Task brief. Report back every line in the data that includes the string "using".

◇ ◇ ◇ ◇ ◇

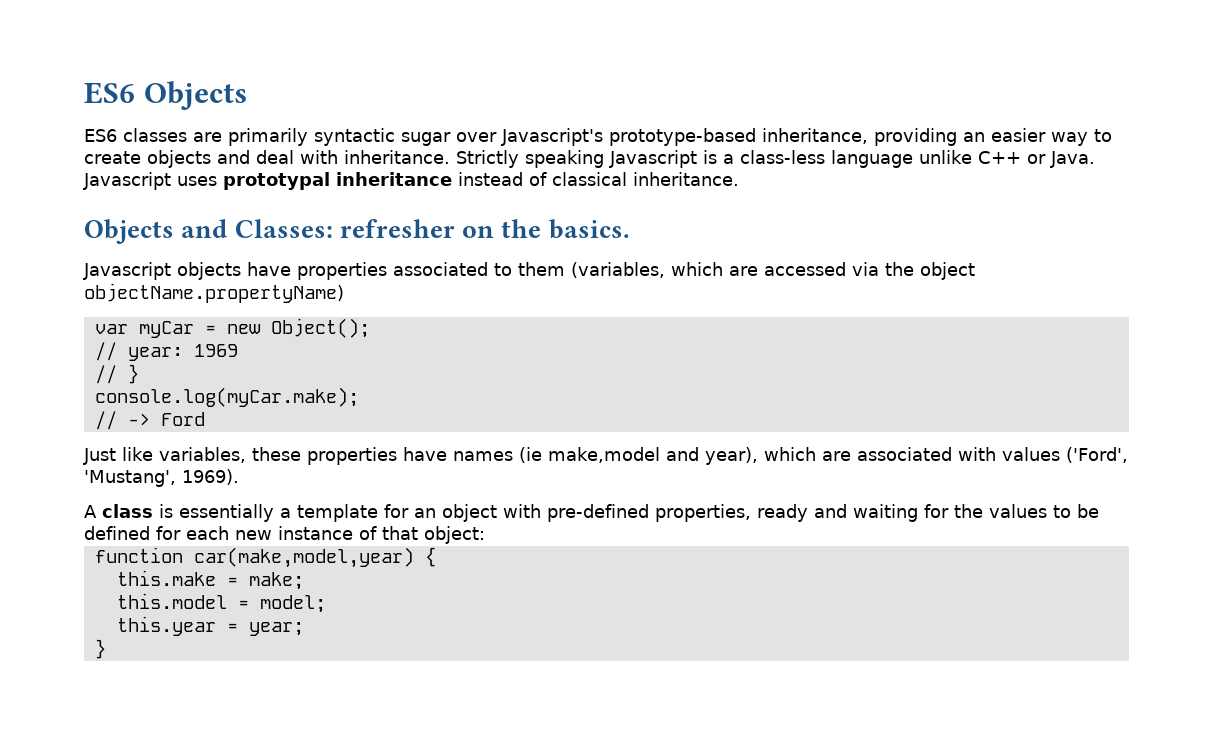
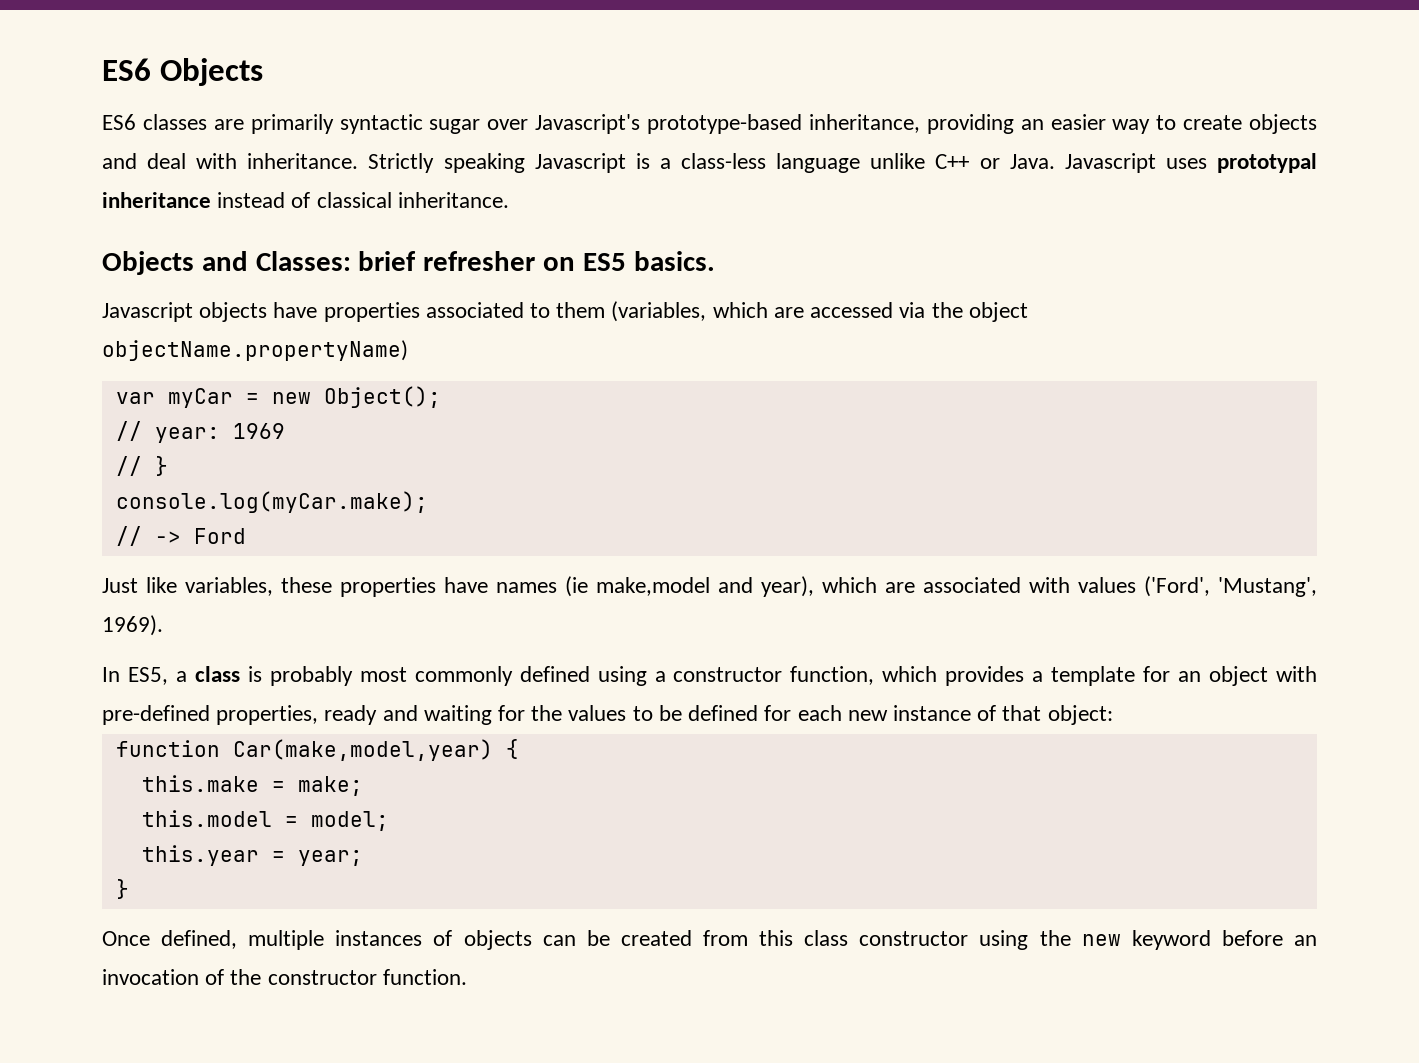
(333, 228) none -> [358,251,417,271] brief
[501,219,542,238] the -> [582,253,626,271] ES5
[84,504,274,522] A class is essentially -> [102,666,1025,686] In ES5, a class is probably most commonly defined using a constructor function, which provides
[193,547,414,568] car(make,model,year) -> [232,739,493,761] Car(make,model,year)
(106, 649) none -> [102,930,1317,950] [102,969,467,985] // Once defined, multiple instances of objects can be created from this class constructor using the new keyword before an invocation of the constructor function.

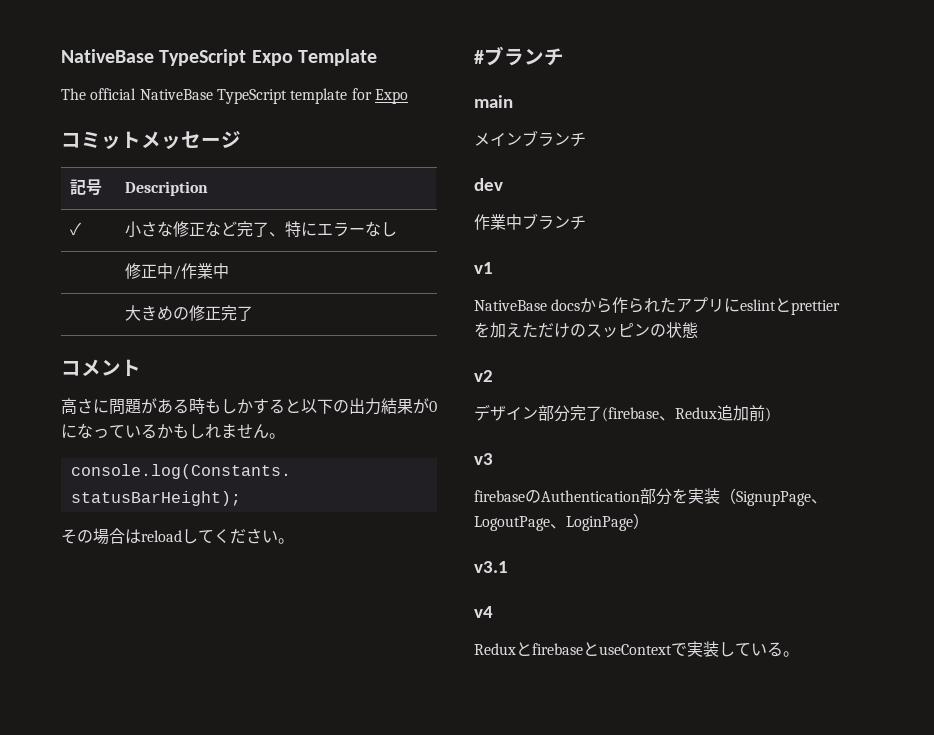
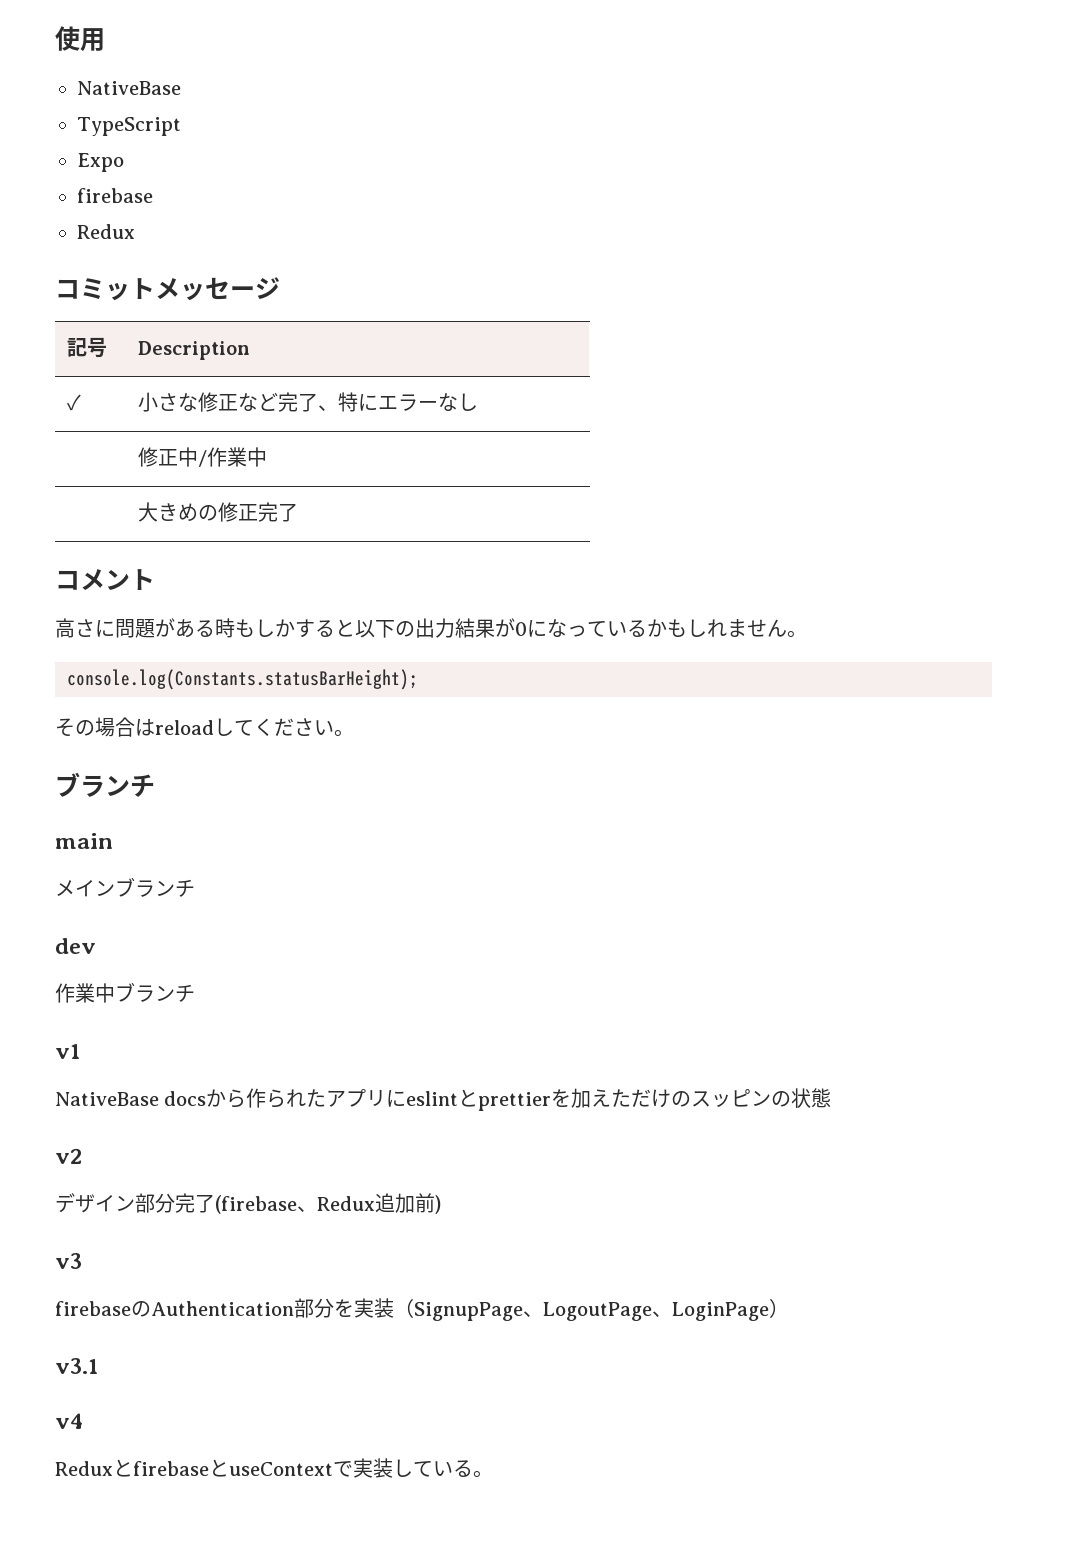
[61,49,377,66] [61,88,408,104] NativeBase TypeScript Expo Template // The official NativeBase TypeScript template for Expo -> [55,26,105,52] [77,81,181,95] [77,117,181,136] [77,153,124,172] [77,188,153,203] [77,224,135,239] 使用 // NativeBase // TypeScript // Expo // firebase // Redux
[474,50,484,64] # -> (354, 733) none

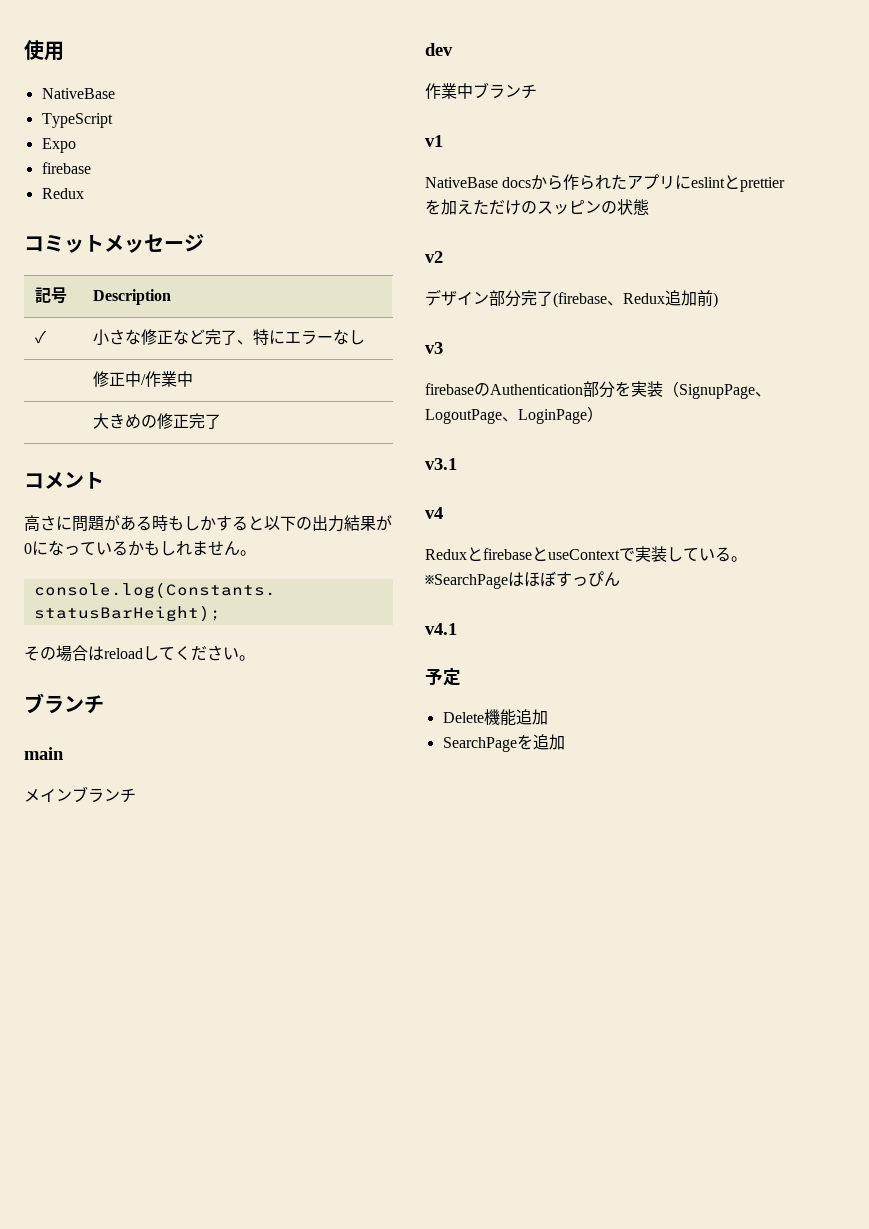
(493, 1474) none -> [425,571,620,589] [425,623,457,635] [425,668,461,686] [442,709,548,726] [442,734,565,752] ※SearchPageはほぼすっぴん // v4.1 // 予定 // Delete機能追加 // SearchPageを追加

◇ ◇ ◇ ◇ ◇

Result of this exercise.
[84,504,274,522] A class is essentially -> [102,666,1025,686] In ES5, a class is probably most commonly defined using a constructor function, which provides
(106, 649) none -> [102,930,1317,950] [102,969,467,985] // Once defined, multiple instances of objects can be created from this class constructor using the new keyword before an invocation of the constructor function.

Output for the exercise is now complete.